Terra, mercoledì 30 marzo 2011, pg.12

Un articolato mosaico di visioni giovanili.

Il progetto del film collettivo ‘Vedozero’ «coniuga il mio interesse per il cinema diaristico – spiega il regista Andrea Caccia – con quello per l’insegnamento del linguaggio cinematografico nelle scuole. Nelle quali, ho tenuto spesso laboratori, e, negli ultimi tempi, mi ero reso conto che il racconto della Settima Arte, e la sua incidenza, si perdevano nel vuoto, i ragazzi ne sono molto lontani, perché per un diciassettenne di oggi essa non rappresenta quello che significava per un coetaneo vent’anni fa. Allora, invece di obbligarli alla visione dei classici come Roberto Rossellini, a cui spero arriveranno poi dopo, ho pensato di utilizzare lo strumento che tutti hanno in tasca, e con il quale si producono tante immagini e – ahimé – anche tanto immaginario».

Caccia ha, quindi, dato a settanta ragazzi di 16-18 anni, di tre classi, un “nickname” di registi ormai scomparsi e un videofonino cellulare ciascuno, chiedendo loro di tenere per cinque mesi un diario «per guardare sé stessi, raccontarsi e comprendere che, dietro ogni immagine, ci deve essere un pensiero, l’assunzione di responsabilità del cineasta. Allo scopo, abbiamo realizzato un sito Internet, sul quale i ragazzi caricavano il materiale filmato. Così, mi sono ritrovato – ricorda – con quasi quattromila video, ognuno da un minuto, un formato scelto da una parte per gestire più facilmente le operazioni di “up-download”, dall’altra per far capire loro che il cinema è fatto di tante inquadrature».

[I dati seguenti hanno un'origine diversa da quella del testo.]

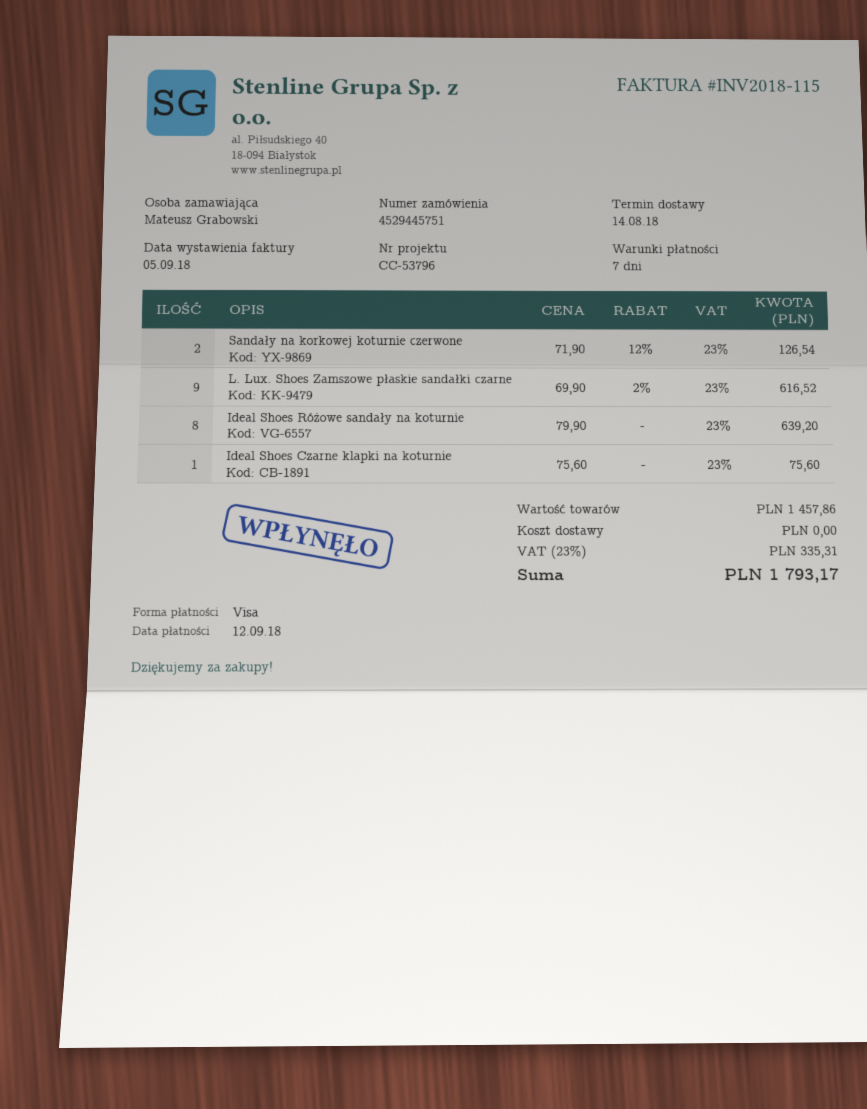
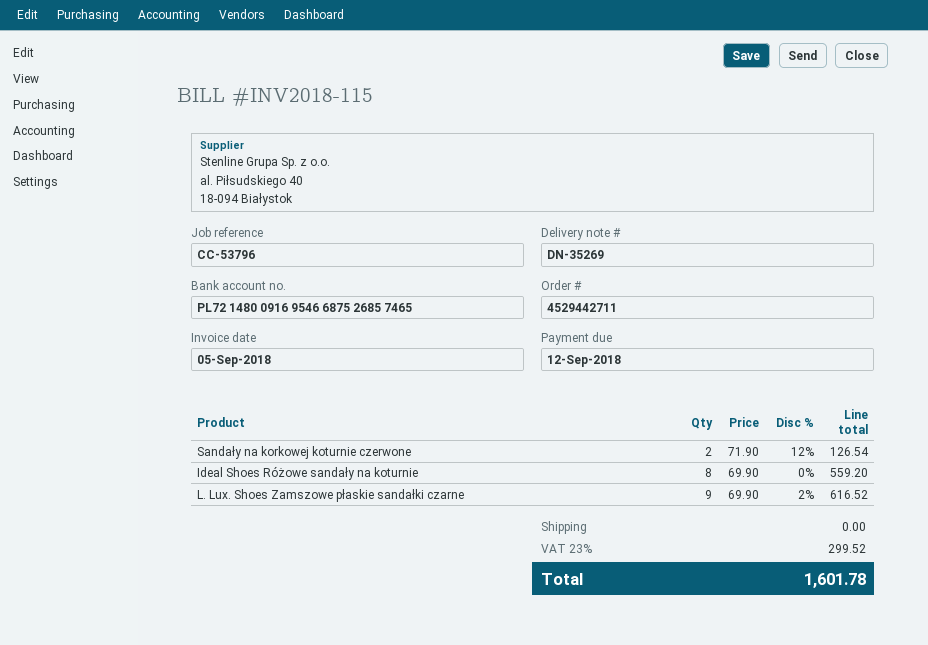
order number: 4529445751 -> 4529442711
Ideal Shoes Różowe sandały na koturnie: 8 x 79.90 = 639.20 -> 8 x 69.90 = 559.20
Ideal Shoes Czarne klapki na koturnie: 1 x 75.60 = 75.60 -> none
tax: 23% = 335.31 -> 23% = 299.52
total: 1793.17 -> 1601.78

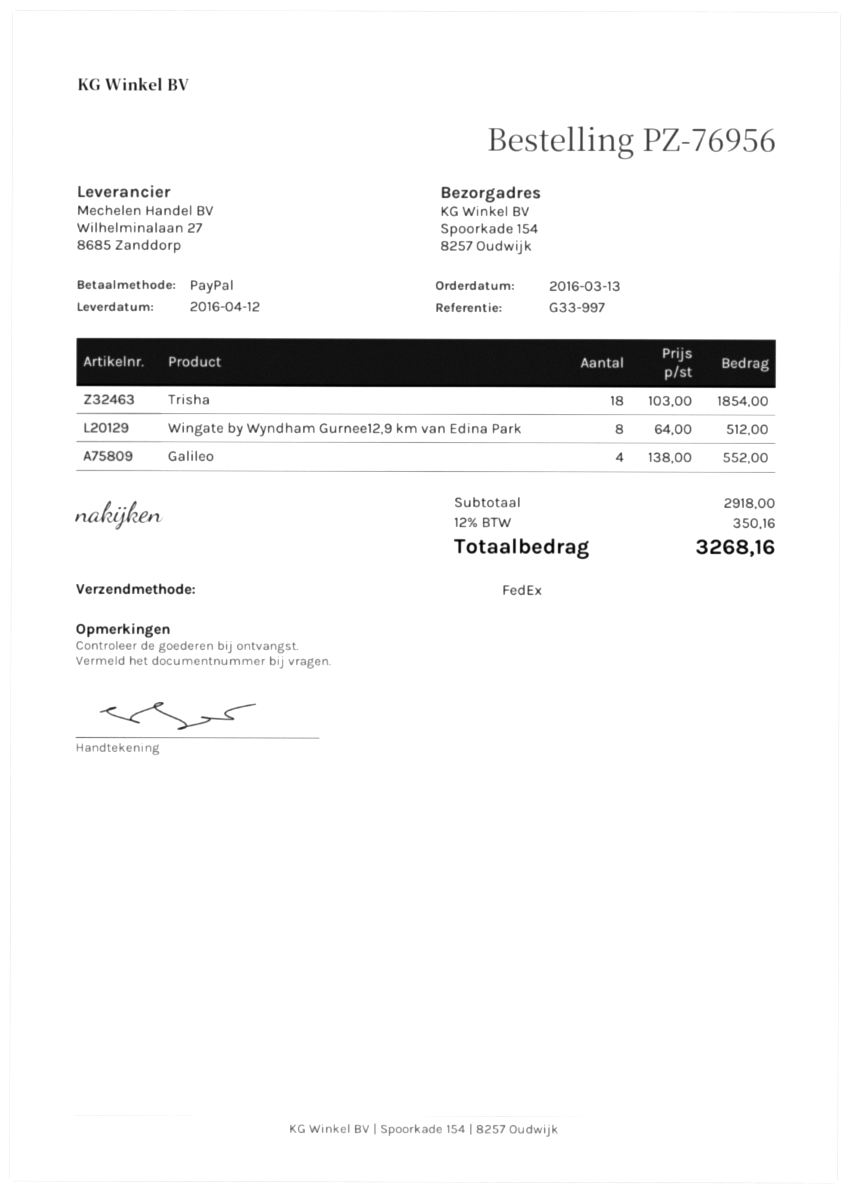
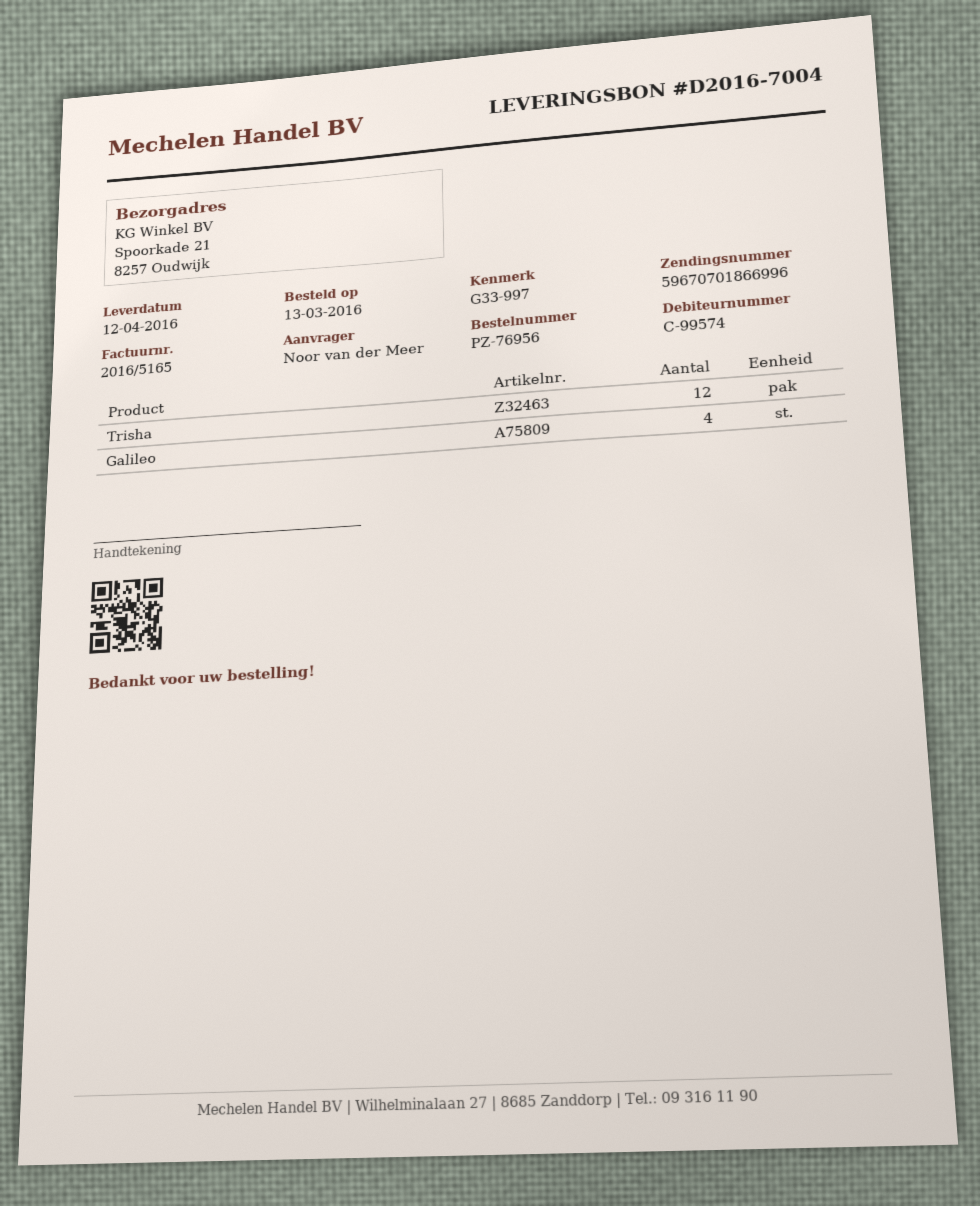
ship to: Spoorkade 154, 8257 Oudwijk -> Spoorkade 21, 8257 Oudwijk
Trisha: 18 -> 12
Wingate by Wyndham Gurnee12,9 km van Edina Park: 8 -> none

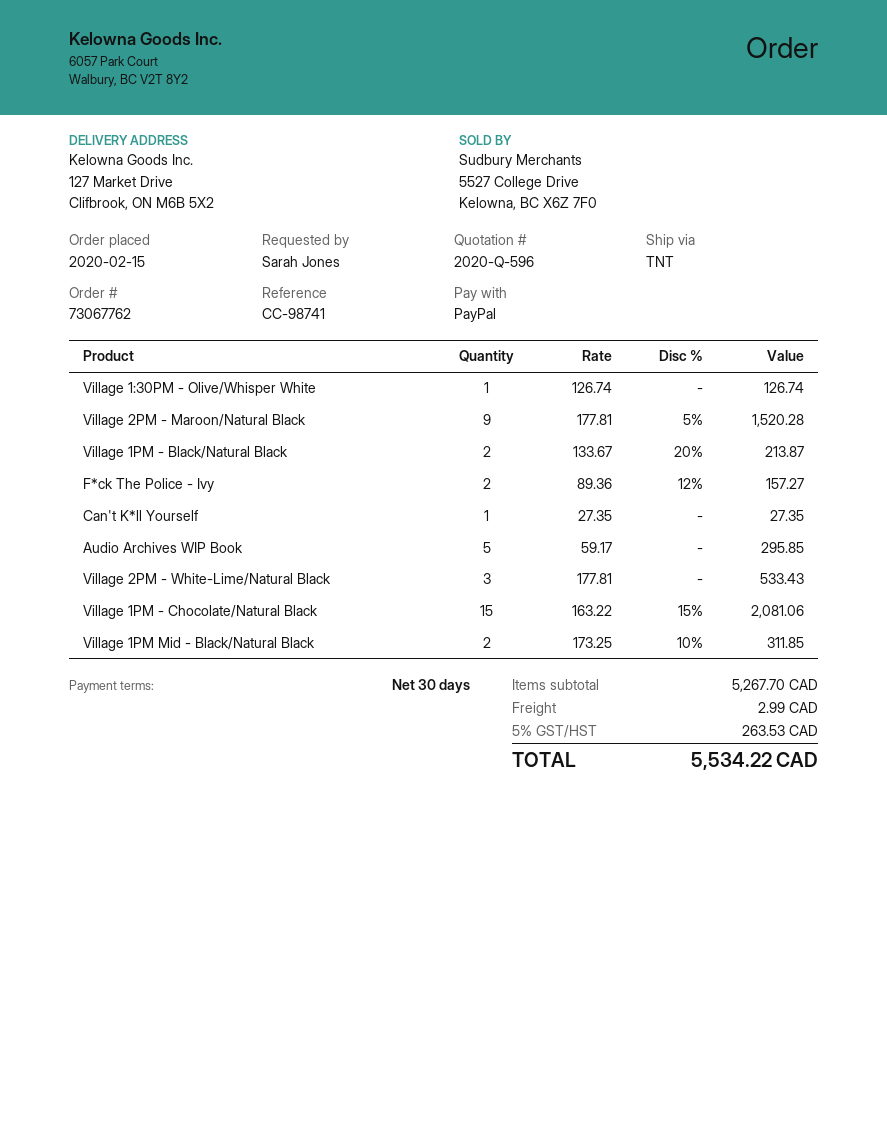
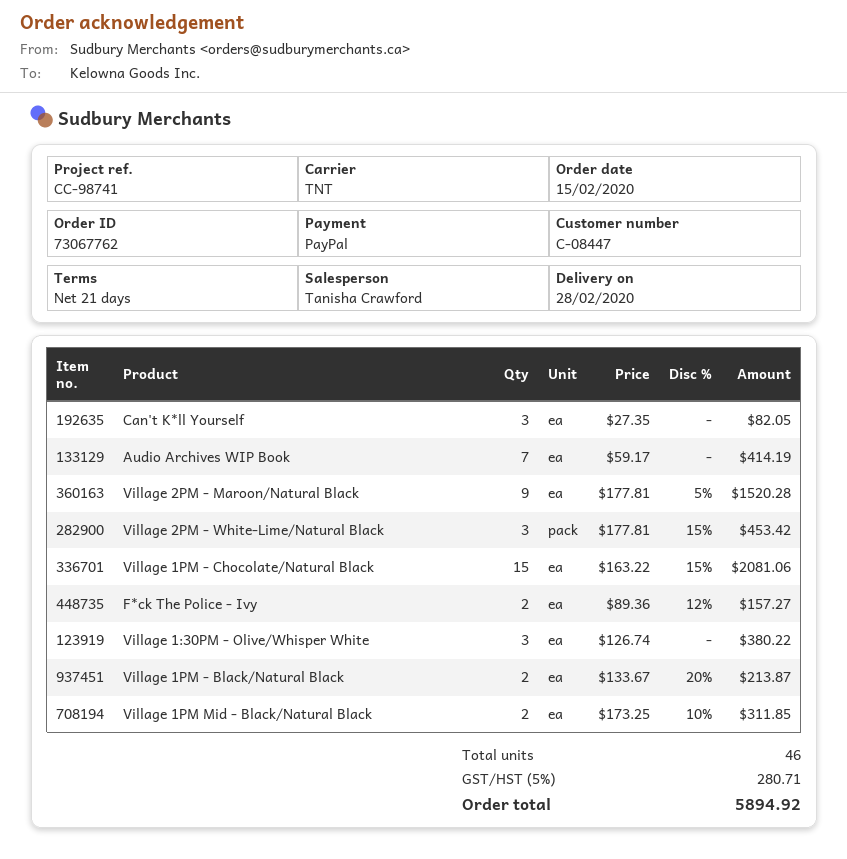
payment terms: 30 days -> 21 days
Village 1:30PM - Olive/Whisper White: 1 x 126.74 = 126.74 -> 3 x 126.74 = 380.22
Can't K*ll Yourself: 1 x 27.35 = 27.35 -> 3 x 27.35 = 82.05
Audio Archives WIP Book: 5 x 59.17 = 295.85 -> 7 x 59.17 = 414.19
Village 2PM - White-Lime/Natural Black: 3 x 177.81 = 533.43 -> 3 x 177.81 - 15% = 453.42
shipping: 2.99 -> none
tax: 5% = 263.53 -> 5% = 280.71
total: 5534.22 -> 5894.92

Ne è venuto fuori una composizione fatta di tante tessere, «pezzi di un difficile ma straordinario momento della vita, perché quell’età non ha un disegno preciso, usato invece troppo spesso, soprattutto al cinema, per raccontarla».

Nella prospettiva di quegli esordienti, il regista ha scoperto, oltre a qualcosa di riconoscibile e familiare, anche altri imprevisti aspetti positivi.

«Nei diciottenni – rivela – sotto sotto ci sono le stesse cose che avevo io a quell’età. Per me, quindi, una via per approcciare al materiale, e poi al montaggio, è stata quella di sentire dentro al loro sguardo l’eco del mio di allora. Ovvio che le sovrastrutture sono cambiate tantissimo, ma, in essi, ho trovato molto della mia adolescenza, ad esempio una delicatezza che non viene mai presa in considerazione quando si parla dei giovani. Inoltre, dopo un paio di mesi di lavoro, è emersa una capacità di sguardo propria del cinema alto: un giorno mi è arrivata un’inquadratura, realizzata pedalando, identica a quella che c’è in un film del 1929, ‘Pioggia’ di Joris Ivens, uno dei più grandi documentaristi della storia. E allora mi ha sorpreso – conclude Caccia – la possibilità di stabilire un dialogo, per il quale vanno trovati dei modi, e in questo la scuola, ma anche il mondo culturale “tout-court”, hanno una grossa responsabilità».